Debiera ser un imperativo ideológico, además, terminar con las diferencias entre estudiantes pobres o ricos. Lo saludable es que unos y otros accedan a los mismos derechos, dado que ya sus padres tributan más o menos según sus ingresos, y pagan sus impuestos al Estado sin remilgos cuando saben que éste recauda para ofrecer servicios eficientes para toda la población. Es lo que ocurre en Finlandia, Suecia y tantos otros países en que las escuelas, las universidades, los hospitales, los medios de comunicación, la movilización colectiva, las manifestaciones de la cultura, del arte y del deporte son asequibles a todos. Y la educación privada o las clínicas particulares pueden existir libremente pero muy difícilmente alcanzan niveles superiores a la oferta pública e igualitaria.

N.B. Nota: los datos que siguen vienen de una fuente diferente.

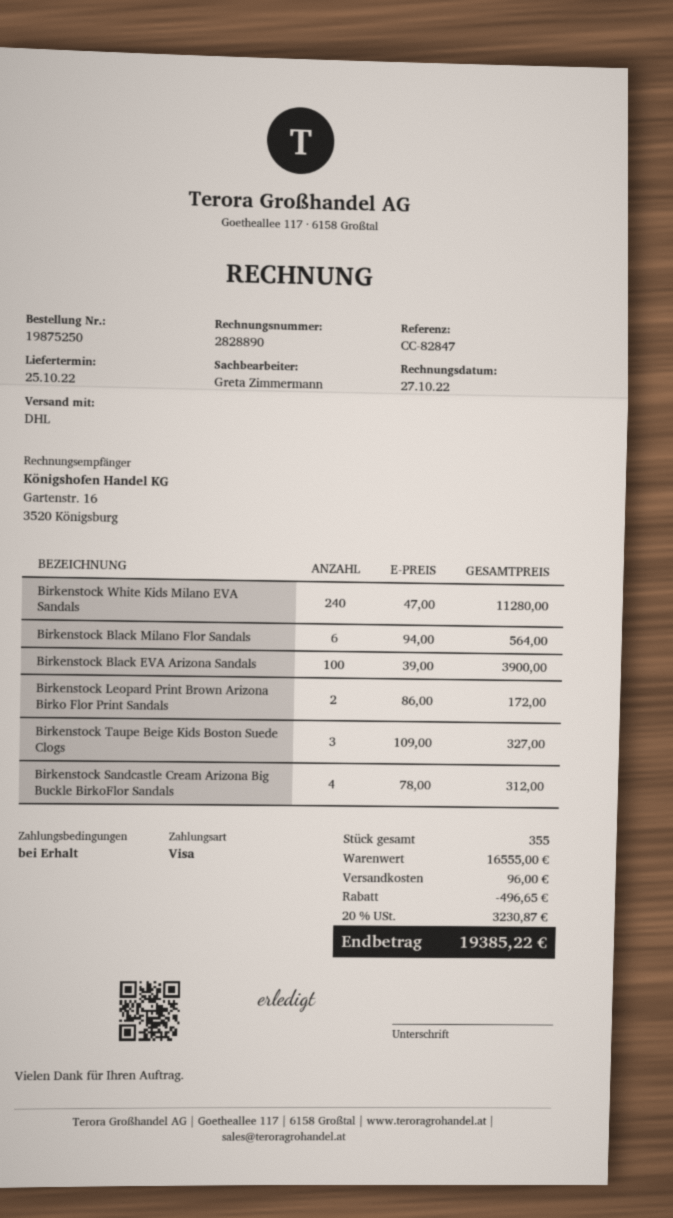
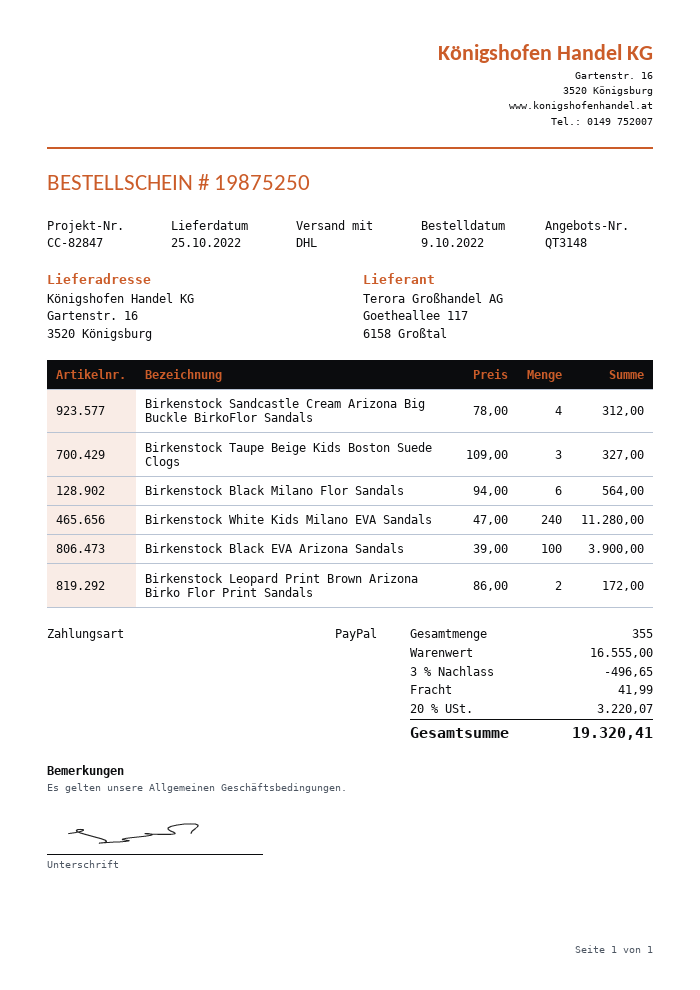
payment method: Visa -> PayPal
shipping: 96.00 -> 41.99
tax: 20% = 3230.87 -> 20% = 3220.07
total: 19385.22 -> 19320.41

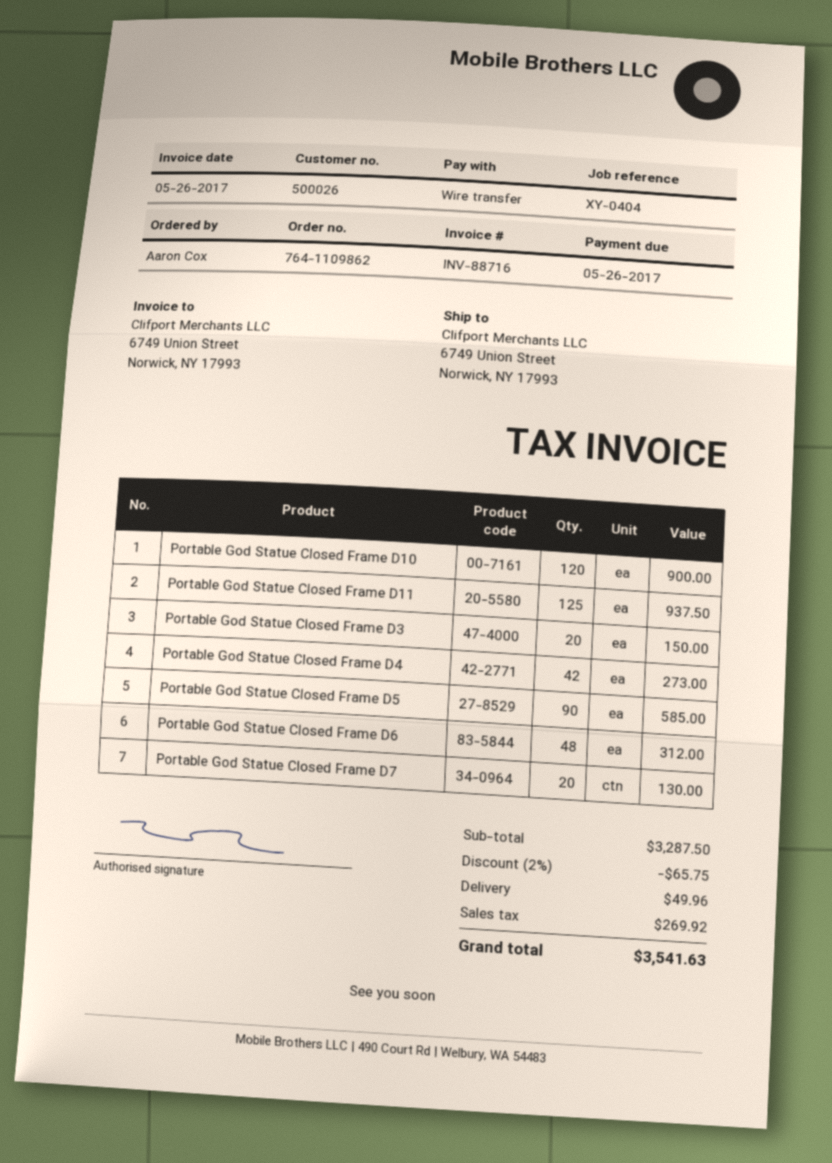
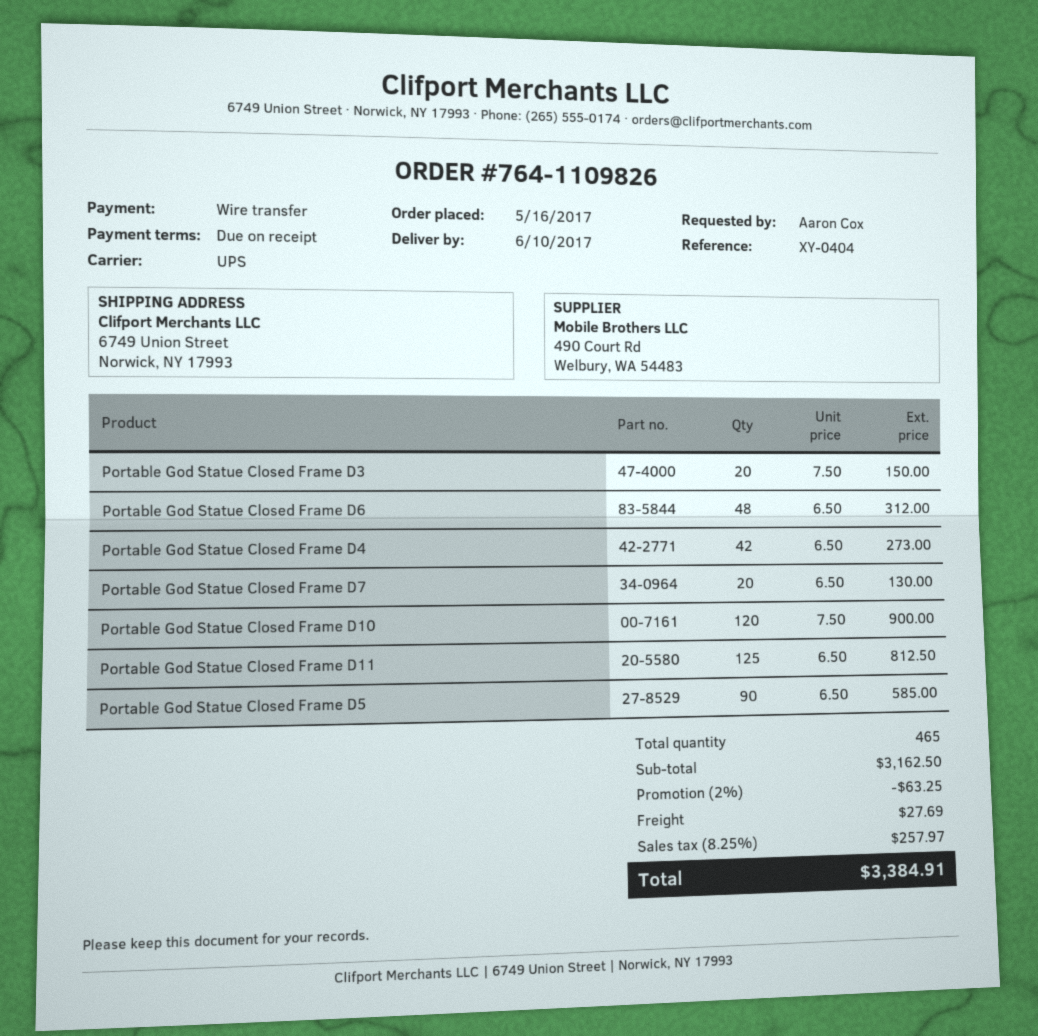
order number: 764-1109862 -> 764-1109826
Portable God Statue Closed Frame D11: 125 for 937.50 -> 125 for 812.50
subtotal: 3287.50 -> 3162.50
discount: 2% = 65.75 -> 2% = 63.25
shipping: 49.96 -> 27.69
tax: 269.92 -> 257.97
total: 3541.63 -> 3384.91

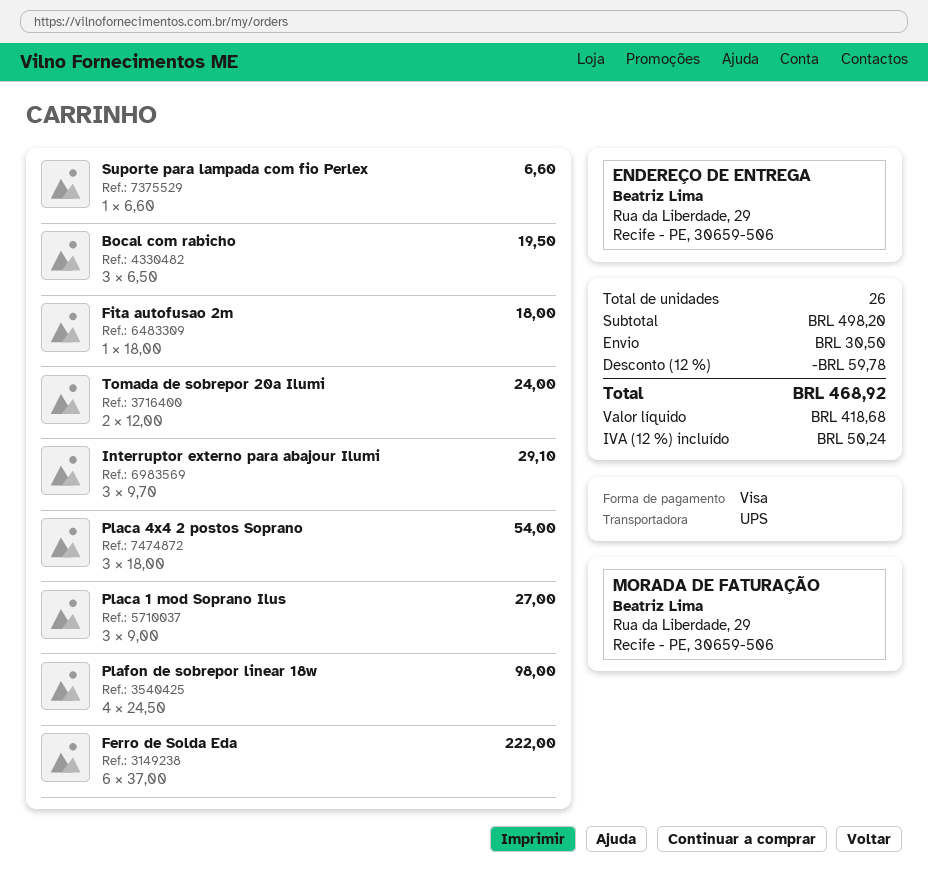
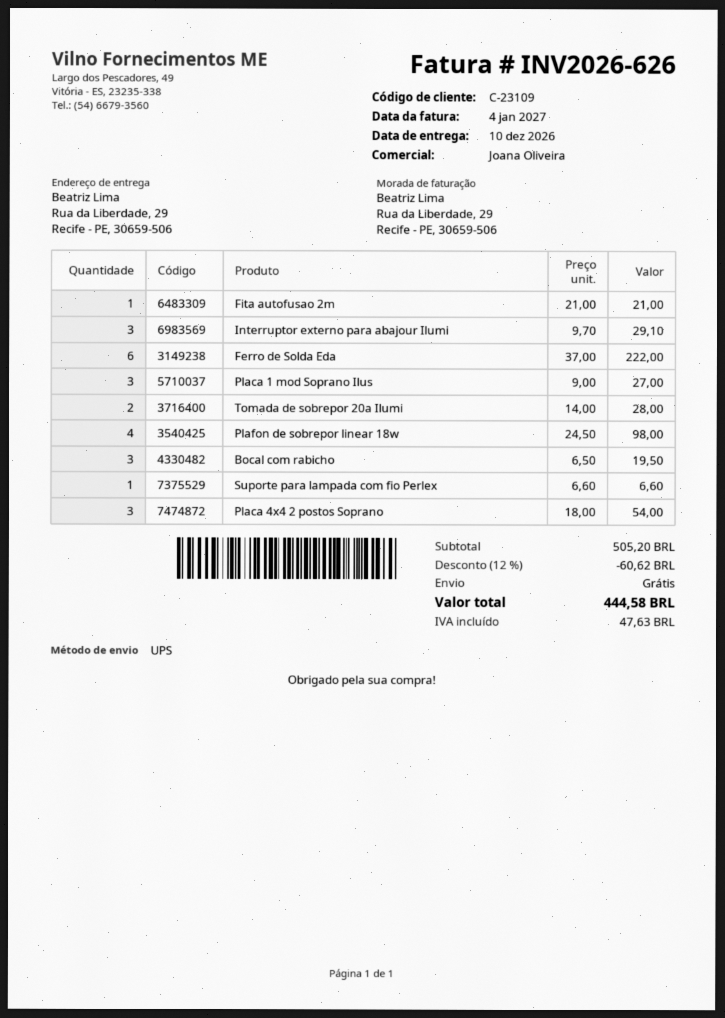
Fita autofusao 2m: 1 x 18.00 = 18.00 -> 1 x 21.00 = 21.00
Tomada de sobrepor 20a Ilumi: 2 x 12.00 = 24.00 -> 2 x 14.00 = 28.00
subtotal: 498.20 -> 505.20
discount: 12% = 59.78 -> 12% = 60.62
shipping: 30.50 -> 0.00
tax: 50.24 -> 47.63
total: 468.92 -> 444.58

Reformas que nuestro país puede y debe emprender en el propósito, además, de acabar con las flagrantes desigualdades en el ingreso de las personas y las familias, donde el elevado ingreso per cápita del país es alcanzado por una ínfima minoría de los trabajadores. Si es que los sectores realmente progresistas y humanistas asumen la idea de que la concentración económica es un delito social y las enormes brechas del salario una provocación a la sana convivencia. Si es que se asume que todos somos sujetos de los mismos derechos, como que los ideales republicanos y la práctica democrática no pueden alcanzarse sin ciudadanos cultos e informados. Así como la paz nunca será alcanzada con la represión policial y con este desprecio tan grosero que hoy la política manifiesta contra las aspiraciones expresadas multitudinariamente.